§ **PROBLEM TO SOLVE**
Wherever a picture sits, omit it. Output the rest of the listing exactly.

§ **PROVIDED ENTRIES**

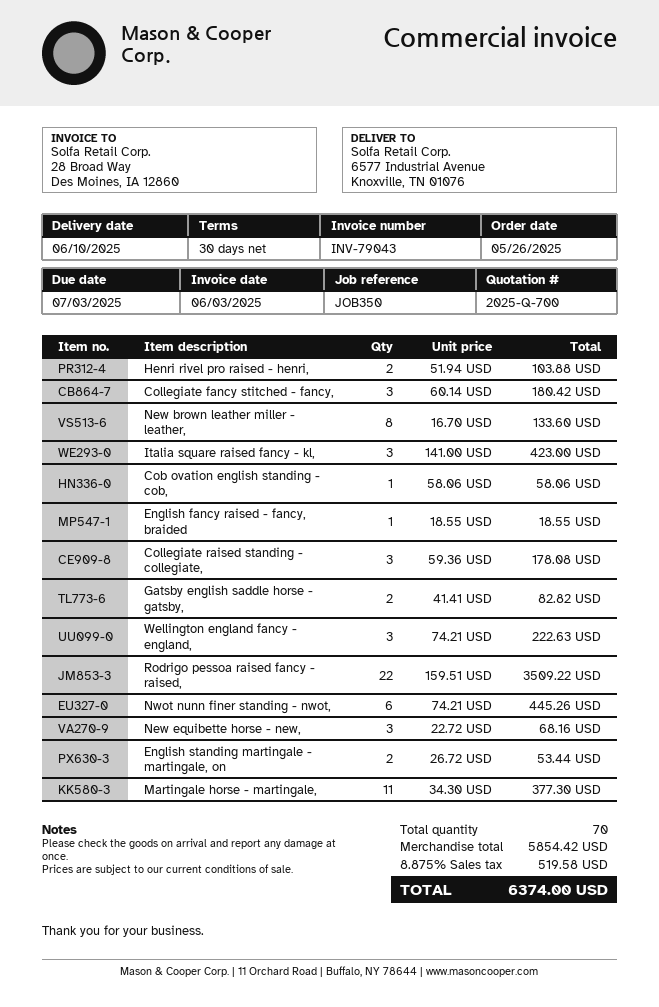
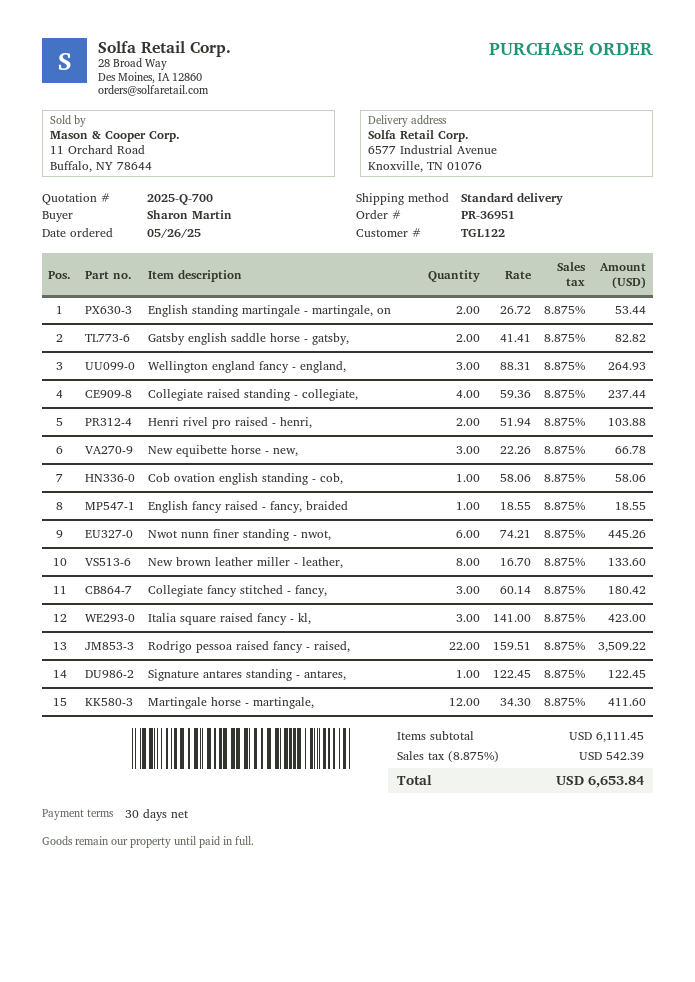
Collegiate raised standing - collegiate,: 3 x 59.36 = 178.08 -> 4 x 59.36 = 237.44
Wellington england fancy - england,: 3 x 74.21 = 222.63 -> 3 x 88.31 = 264.93
New equibette horse - new,: 3 x 22.72 = 68.16 -> 3 x 22.26 = 66.78
Martingale horse - martingale,: 11 x 34.30 = 377.30 -> 12 x 34.30 = 411.60
Signature antares standing - antares,: none -> 1 x 122.45 = 122.45
subtotal: 5854.42 -> 6111.45
tax: 8.875% = 519.58 -> 8.875% = 542.39
total: 6374.00 -> 6653.84

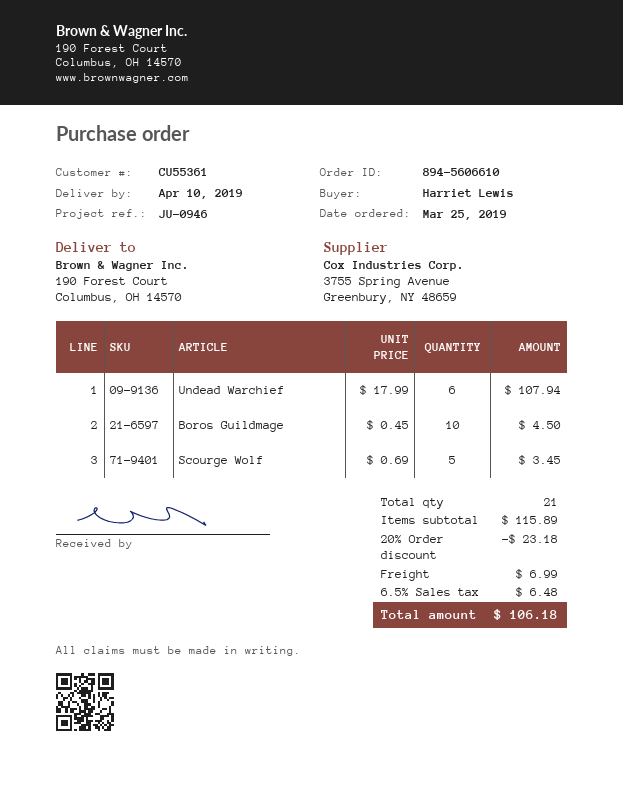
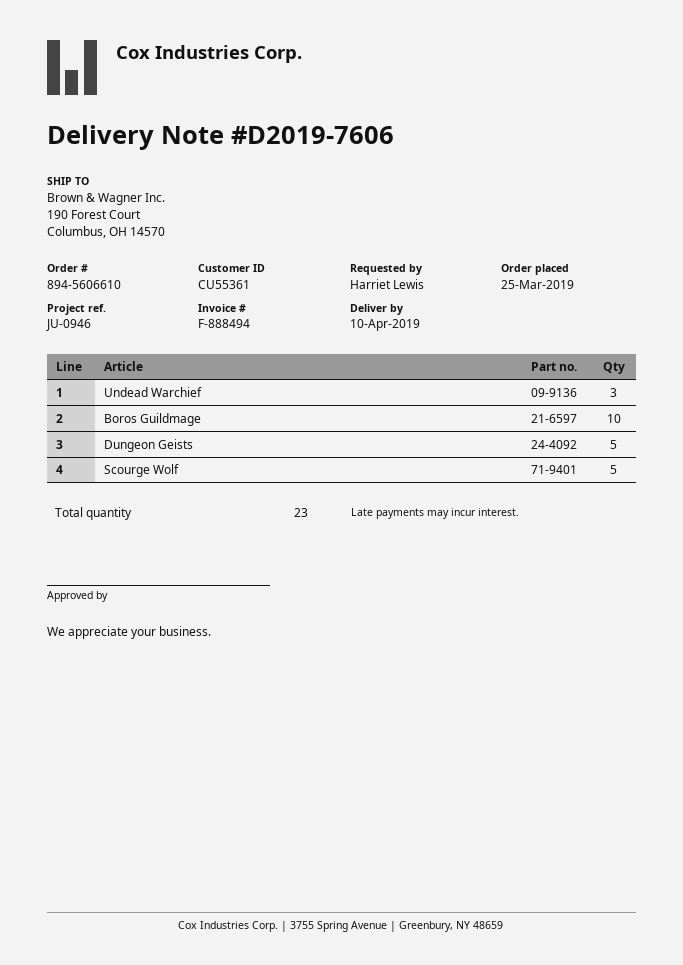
Undead Warchief: 6 -> 3
Dungeon Geists: none -> 5
total quantity: 21 -> 23

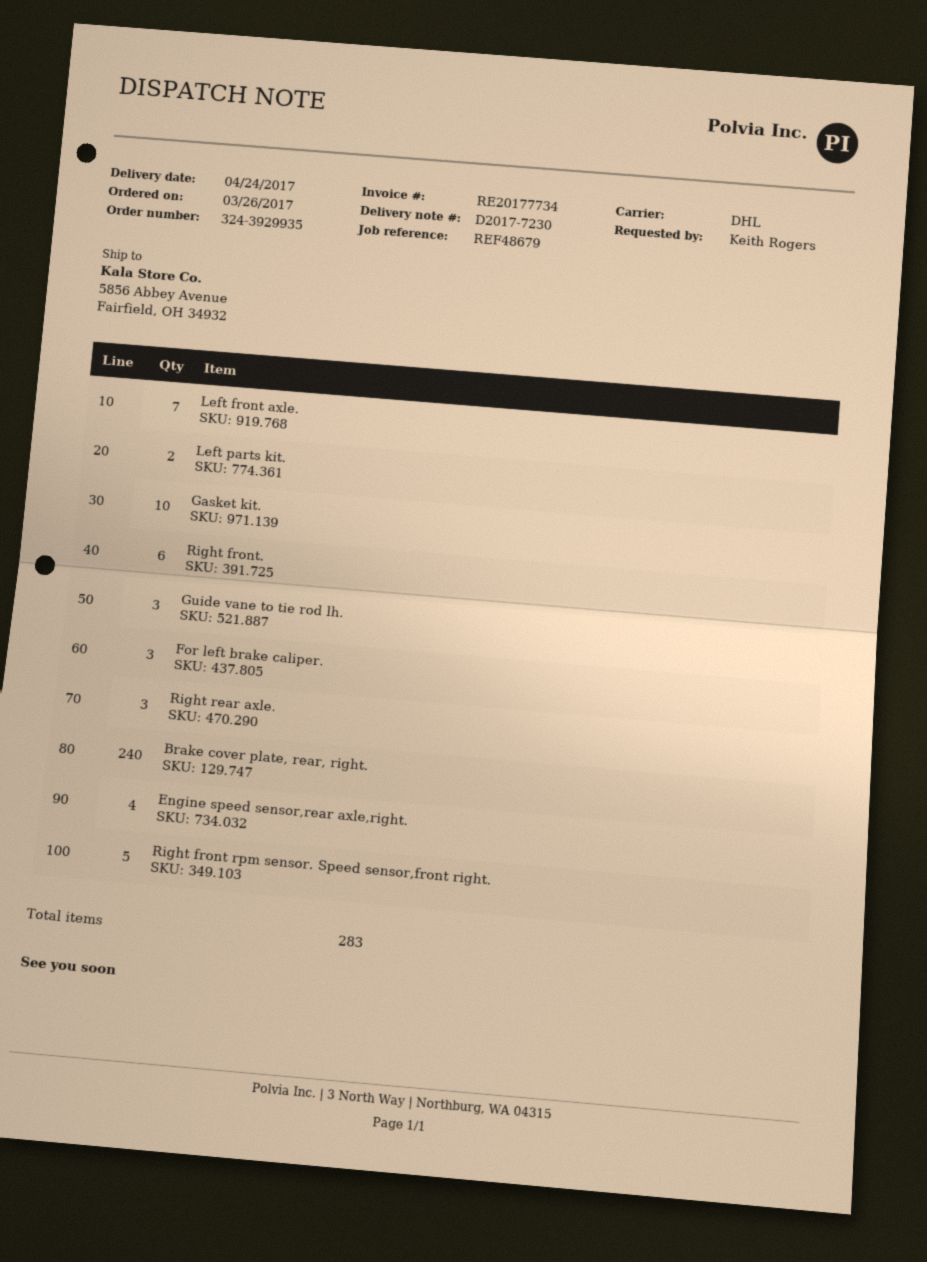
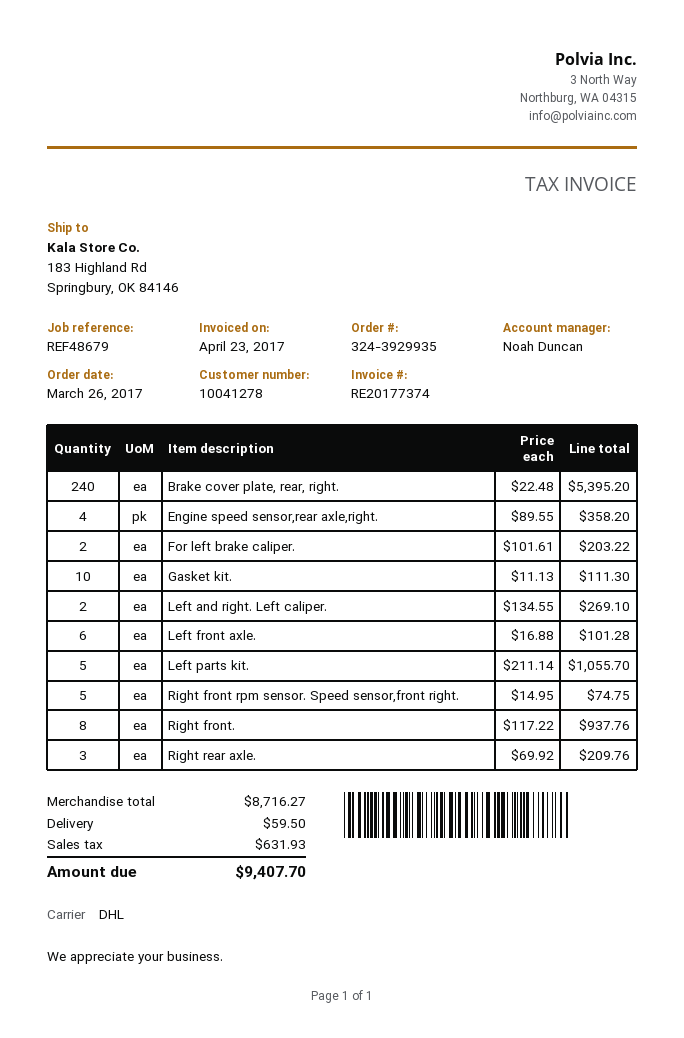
invoice number: RE20177734 -> RE20177374
ship to: 5856 Abbey Avenue, Fairfield, OH 34932 -> 183 Highland Rd, Springbury, OK 84146
Left front axle.: 7 -> 6
Left parts kit.: 2 -> 5
Right front.: 6 -> 8
Guide vane to tie rod lh.: 3 -> none
For left brake caliper.: 3 -> 2
Left and right. Left caliper.: none -> 2

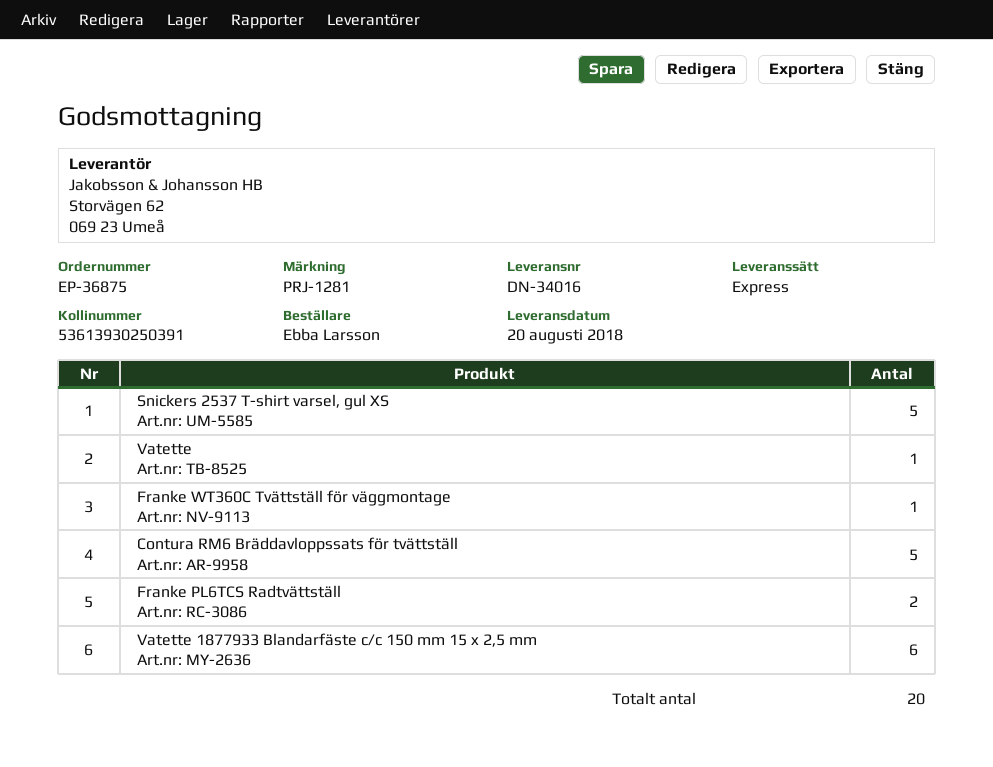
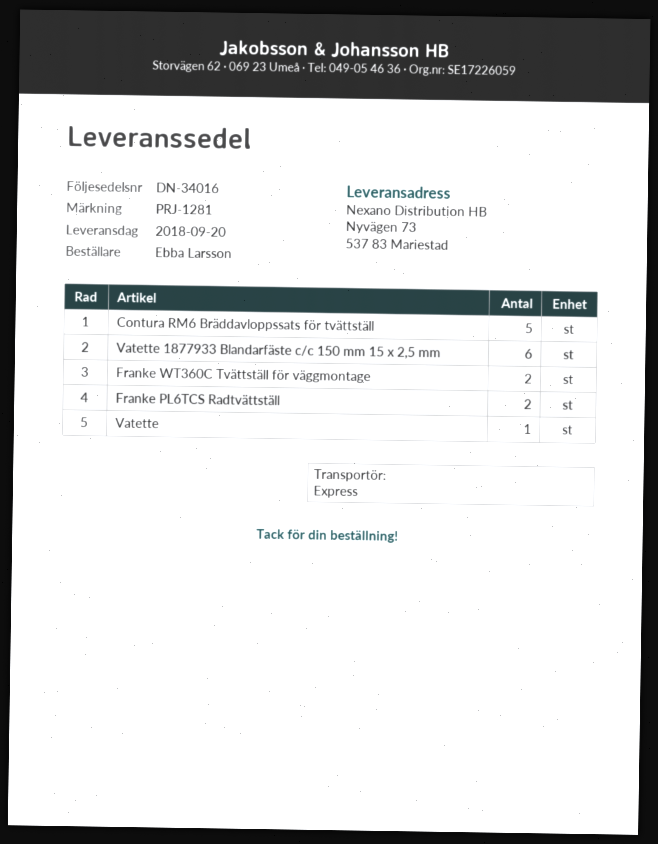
delivery date: 2018-08-20 -> 2018-09-20
Snickers 2537 T-shirt varsel, gul XS: 5 -> none
Franke WT360C Tvättställ för väggmontage: 1 -> 2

§ **TASK RESULT**
Collegiate raised standing - collegiate,: 3 x 59.36 = 178.08 -> 4 x 59.36 = 237.44
Wellington england fancy - england,: 3 x 74.21 = 222.63 -> 3 x 88.31 = 264.93
New equibette horse - new,: 3 x 22.72 = 68.16 -> 3 x 22.26 = 66.78
Martingale horse - martingale,: 11 x 34.30 = 377.30 -> 12 x 34.30 = 411.60
Signature antares standing - antares,: none -> 1 x 122.45 = 122.45
subtotal: 5854.42 -> 6111.45
tax: 8.875% = 519.58 -> 8.875% = 542.39
total: 6374.00 -> 6653.84

Undead Warchief: 6 -> 3
Dungeon Geists: none -> 5
total quantity: 21 -> 23

invoice number: RE20177734 -> RE20177374
ship to: 5856 Abbey Avenue, Fairfield, OH 34932 -> 183 Highland Rd, Springbury, OK 84146
Left front axle.: 7 -> 6
Left parts kit.: 2 -> 5
Right front.: 6 -> 8
Guide vane to tie rod lh.: 3 -> none
For left brake caliper.: 3 -> 2
Left and right. Left caliper.: none -> 2

delivery date: 2018-08-20 -> 2018-09-20
Snickers 2537 T-shirt varsel, gul XS: 5 -> none
Franke WT360C Tvättställ för väggmontage: 1 -> 2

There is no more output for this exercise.